### [What is needed]
Without pictures, retype the following entries exactly.

### [Data section]

——

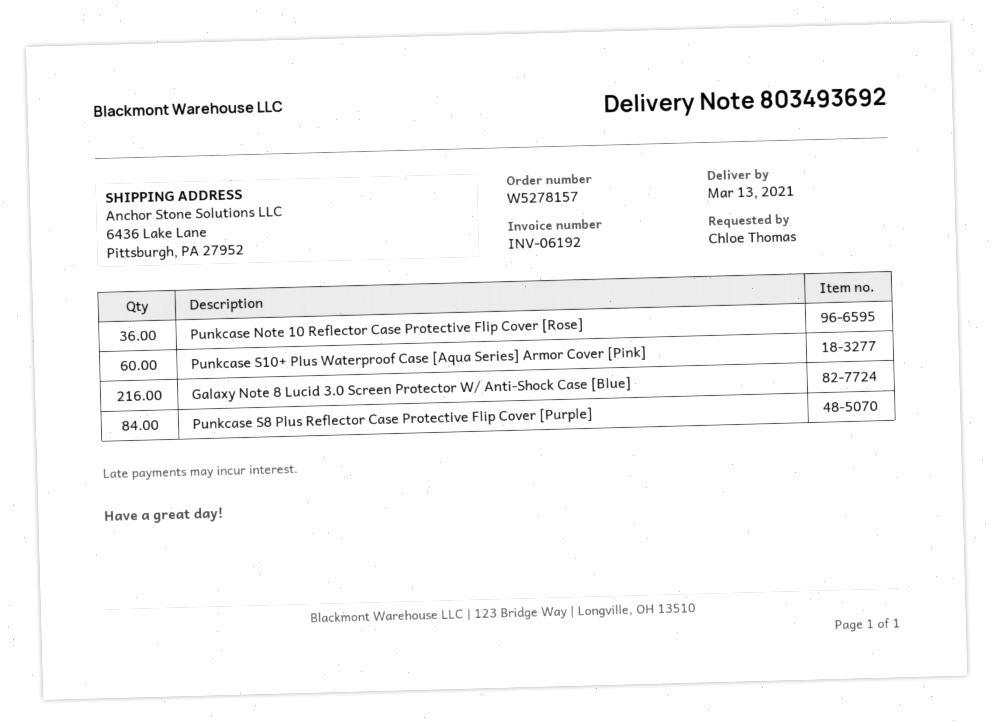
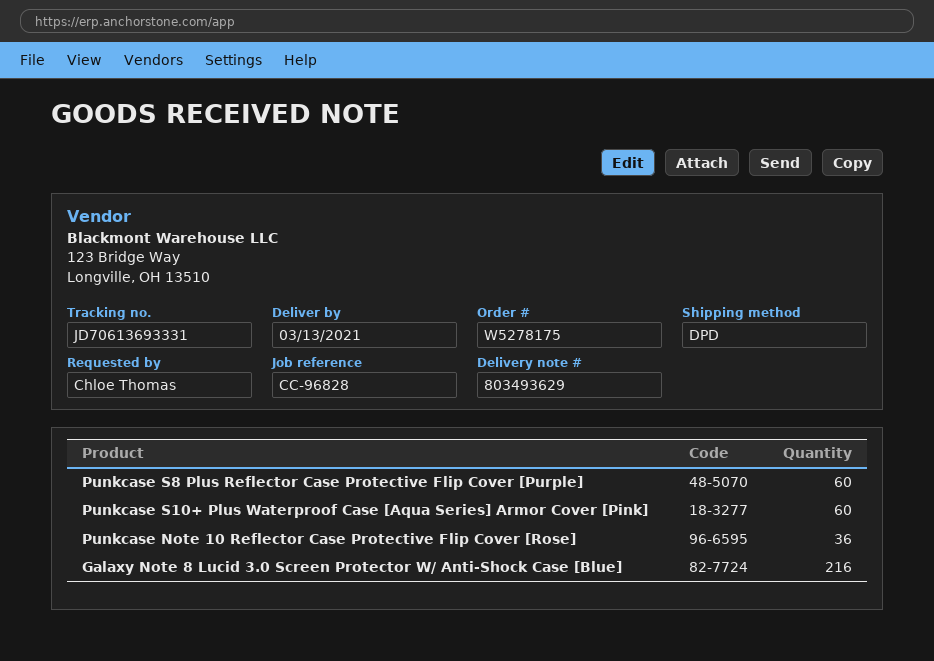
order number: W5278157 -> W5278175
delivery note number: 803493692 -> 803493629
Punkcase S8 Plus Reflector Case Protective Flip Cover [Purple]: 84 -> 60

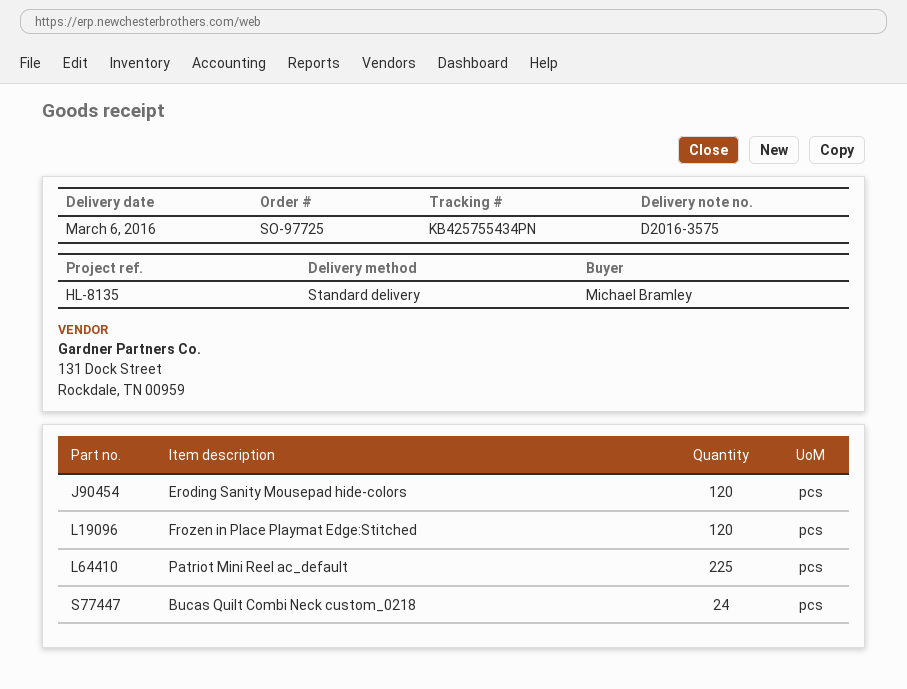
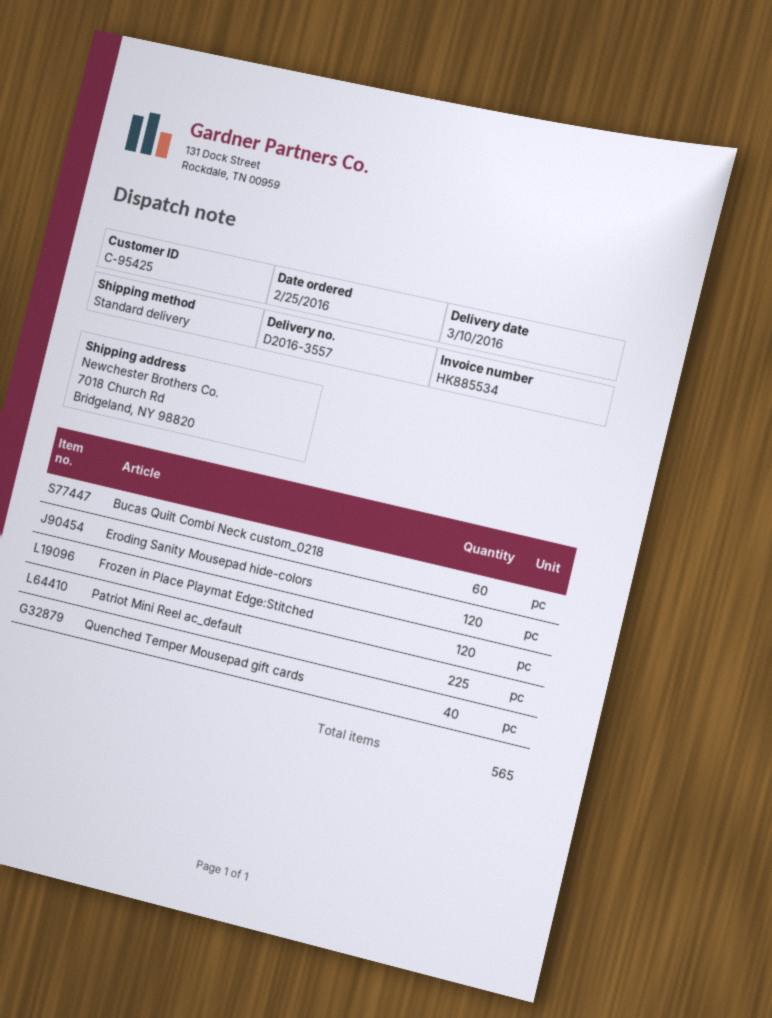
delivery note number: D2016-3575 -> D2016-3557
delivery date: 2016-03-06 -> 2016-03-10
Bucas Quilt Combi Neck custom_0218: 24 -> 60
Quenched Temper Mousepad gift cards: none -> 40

——

### [Response below]
order number: W5278157 -> W5278175
delivery note number: 803493692 -> 803493629
Punkcase S8 Plus Reflector Case Protective Flip Cover [Purple]: 84 -> 60

delivery note number: D2016-3575 -> D2016-3557
delivery date: 2016-03-06 -> 2016-03-10
Bucas Quilt Combi Neck custom_0218: 24 -> 60
Quenched Temper Mousepad gift cards: none -> 40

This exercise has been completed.